Wham! Right back to la-la land. I
drained my Pepsi and clunked the can onto the desk. “Ms. Lloyd--”
“I know!” She held up a hand to stop me. “I
know it sounds crazy. Just hear me out.”
Her eyes pled with me and a note in her voice
gave me pause. I arched my brows, inviting her to continue.
A wave of red washed up her neck and mottled
her jaw. “This is hard for me. I haven’t talked about it in--. I had
a baby. When I was sixteen, almost seventeen. I
gave it--her--up for adoption. I hadn’t heard of her, or from her,
since the day I signed the adoption papers until a week ago.”
I pushed across my handy box of tissues, but
her eyes remained dry, her voice tightly controlled.

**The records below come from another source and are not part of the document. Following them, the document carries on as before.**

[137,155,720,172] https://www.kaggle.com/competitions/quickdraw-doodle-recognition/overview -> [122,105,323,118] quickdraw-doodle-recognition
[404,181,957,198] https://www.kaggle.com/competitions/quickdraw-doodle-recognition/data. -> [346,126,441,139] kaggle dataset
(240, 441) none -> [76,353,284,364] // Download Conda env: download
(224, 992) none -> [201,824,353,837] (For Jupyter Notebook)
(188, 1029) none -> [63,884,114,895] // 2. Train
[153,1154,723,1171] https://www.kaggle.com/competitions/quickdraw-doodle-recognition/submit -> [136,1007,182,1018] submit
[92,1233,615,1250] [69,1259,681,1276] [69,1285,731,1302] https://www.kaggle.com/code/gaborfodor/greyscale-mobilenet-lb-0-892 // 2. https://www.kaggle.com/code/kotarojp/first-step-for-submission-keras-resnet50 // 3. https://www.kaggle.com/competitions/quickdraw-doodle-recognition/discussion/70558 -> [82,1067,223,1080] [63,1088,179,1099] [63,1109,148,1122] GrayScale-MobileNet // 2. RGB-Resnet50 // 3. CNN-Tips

“I know what you must think of me--”
“No, you don’t.”
She stopped, mouth open in mid-word. After a
second’s thought, she said, “You’re right. I don’t. I guess I’m
projecting. My husband says I do that a lot. Sometimes I feel so bad
about giving up that baby, so guilty, that I worry everyone thinks I’m a
horrible person. Un-natural. Like I have a
scarlet ‘A’ on my chest for ‘Abandoner.’ But
I was only sixteen! I just didn’t have what it takes to be a mother. I
still don’t. And my parents . . . well, let’s just say my daughter’s
better off wherever she ended up than she’d’ve been
with my folks.”
The bitterness in her voice would give
unsweetened chocolate a run for its money. Her remark about abandonment
hit too close to home and I said the first thing that came to
mind. “You’re married?”
“Yes. He doesn’t know.”
“Hello?”
She almost smiled at the incredulity in my
voice. “I mean he doesn’t know I had a baby and gave it up. Of course
he knows about Olivia, but he thinks I’m babysitting for a friend. He’s
not a kid person; he just about freaked when I called him to tell him
last Monday. He told me not to expect him to change any diapers. He’s
been away, in Arizona, trouble-shooting some problem for a customer . .

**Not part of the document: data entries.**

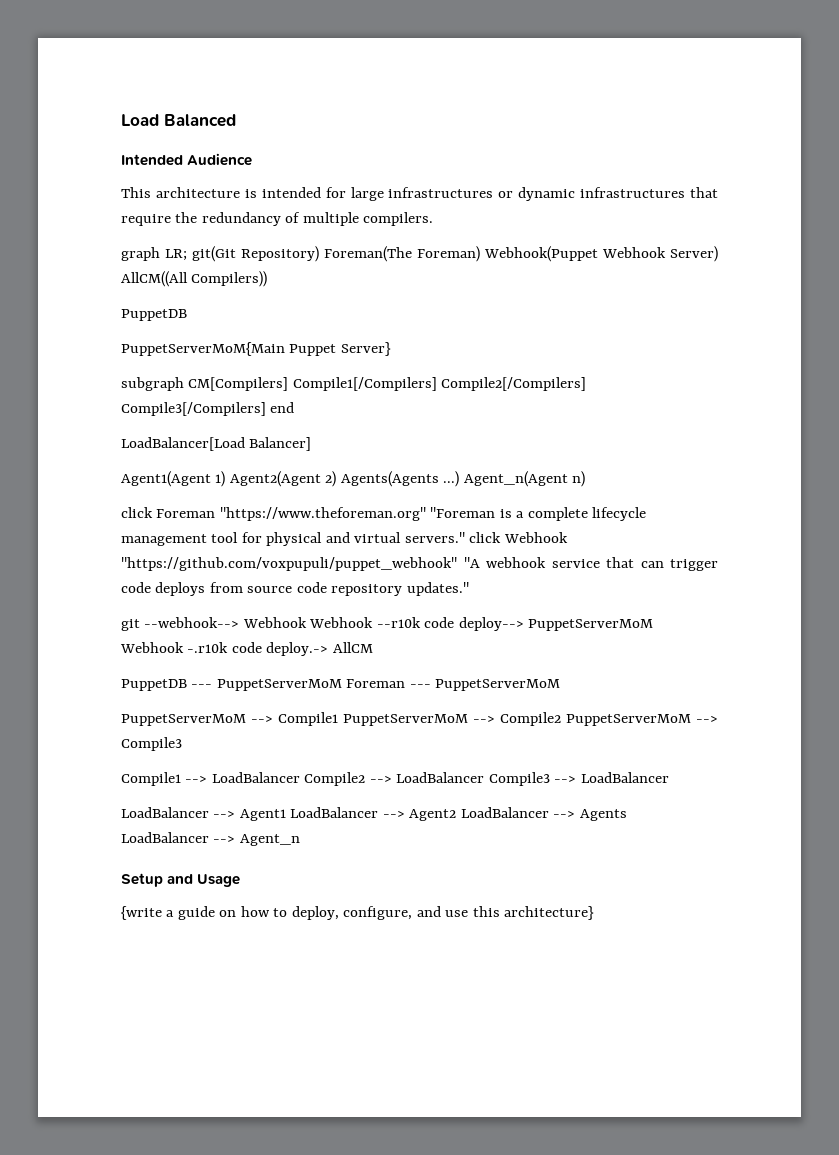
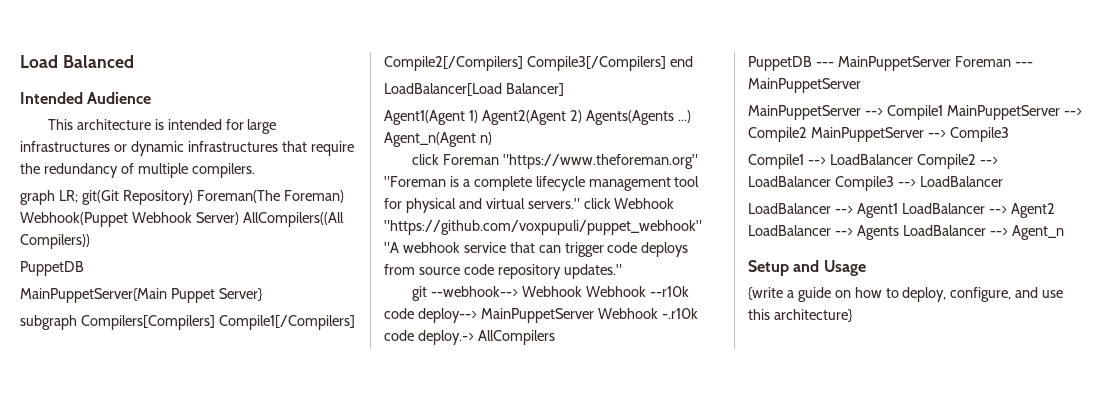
[121,271,188,287] AllCM((All -> [242,212,344,227] AllCompilers((All
[121,342,285,356] PuppetServerMoM{Main -> [20,288,167,303] MainPuppetServer{Main
[188,377,289,391] CM[Compilers] -> [80,315,215,330] Compilers[Compilers]
[528,619,654,631] PuppetServerMoM -> [480,308,594,323] MainPuppetServer
[332,642,373,653] AllCM -> [477,330,555,345] AllCompilers
[216,679,342,691] PuppetServerMoM -> [837,56,951,71] MainPuppetServer
[435,679,561,691] [121,714,246,726] PuppetServerMoM // PuppetServerMoM -> [748,78,861,93] [748,105,861,120] MainPuppetServer // MainPuppetServer
[343,714,468,726] PuppetServerMoM -> [946,105,1060,120] MainPuppetServer
[566,714,691,726] PuppetServerMoM -> [810,127,924,142] MainPuppetServer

. he does software, something to do with personnel systems. He’ll
probably be gone another two or three weeks and I need to have this
resolved before he comes home.”
“The note says the mom is coming back. Why
not just wait?”
“It could be months! I can’t take care of a
baby that long.” She shook her head vehemently.
“Well, you could turn her over to Child
Protective Services and let them find the mother.”

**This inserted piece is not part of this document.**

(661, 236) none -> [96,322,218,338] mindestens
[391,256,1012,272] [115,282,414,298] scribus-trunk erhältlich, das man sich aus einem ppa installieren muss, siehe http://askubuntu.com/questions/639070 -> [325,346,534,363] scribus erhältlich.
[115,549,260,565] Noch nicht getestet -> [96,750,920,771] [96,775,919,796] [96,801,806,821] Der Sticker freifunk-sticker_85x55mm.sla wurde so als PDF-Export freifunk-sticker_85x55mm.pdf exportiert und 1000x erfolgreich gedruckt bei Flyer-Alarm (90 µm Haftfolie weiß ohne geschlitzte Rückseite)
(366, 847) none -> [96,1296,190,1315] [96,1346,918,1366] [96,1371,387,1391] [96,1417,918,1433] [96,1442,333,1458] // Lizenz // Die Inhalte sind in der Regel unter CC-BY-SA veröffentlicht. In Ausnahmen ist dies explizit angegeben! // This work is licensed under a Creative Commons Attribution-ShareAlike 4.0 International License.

“If she weren’t my grand-daughter that’s
exactly what I’d do. But . . . well, part
of me feels like that would be giving my daughter away a second time and
I just can’t do that either. Hiring someone to find Olivia’s mother
quickly seemed like the best solution.”
Olivia’s mother, I noted, not “my
daughter.” I studied her, the resolute line of her thin lips, the dark
smudges under her eyes, the tension in her shoulders. The faintest
trace of freckles dusted her nose and the tops of her cheeks, and I
imagined her as a kid, playing hide and seek and tag in
the Colorado sunshine. The baby stirred in her sleep and we both
looked over at her. One little fist now hung over the edge of the car
seat.
“Okay,” I told her. “I’ll find your
daughter. Since you don’t know her name, or where she lives, or what
she looks like, let’s start with what you do know. When and where was
she born?”
“There’s just one more thing.” Melissa Lloyd
looked down at her fingers pleating a fold of skirt and I could hardly
hear her. “I don’t want to meet her.”
“What?”
She looked up at me, her blue eyes fixed
unwaveringly on mine. “I don’t want to see her. Olivia’s mother. When
you find her, I want you to meet up with her, hand over Olivia. I can
let you have some money to give her if she looks like she needs
help. Then tell her I don’t want to meet her or hear from her ever
again. She’s not part of my life.”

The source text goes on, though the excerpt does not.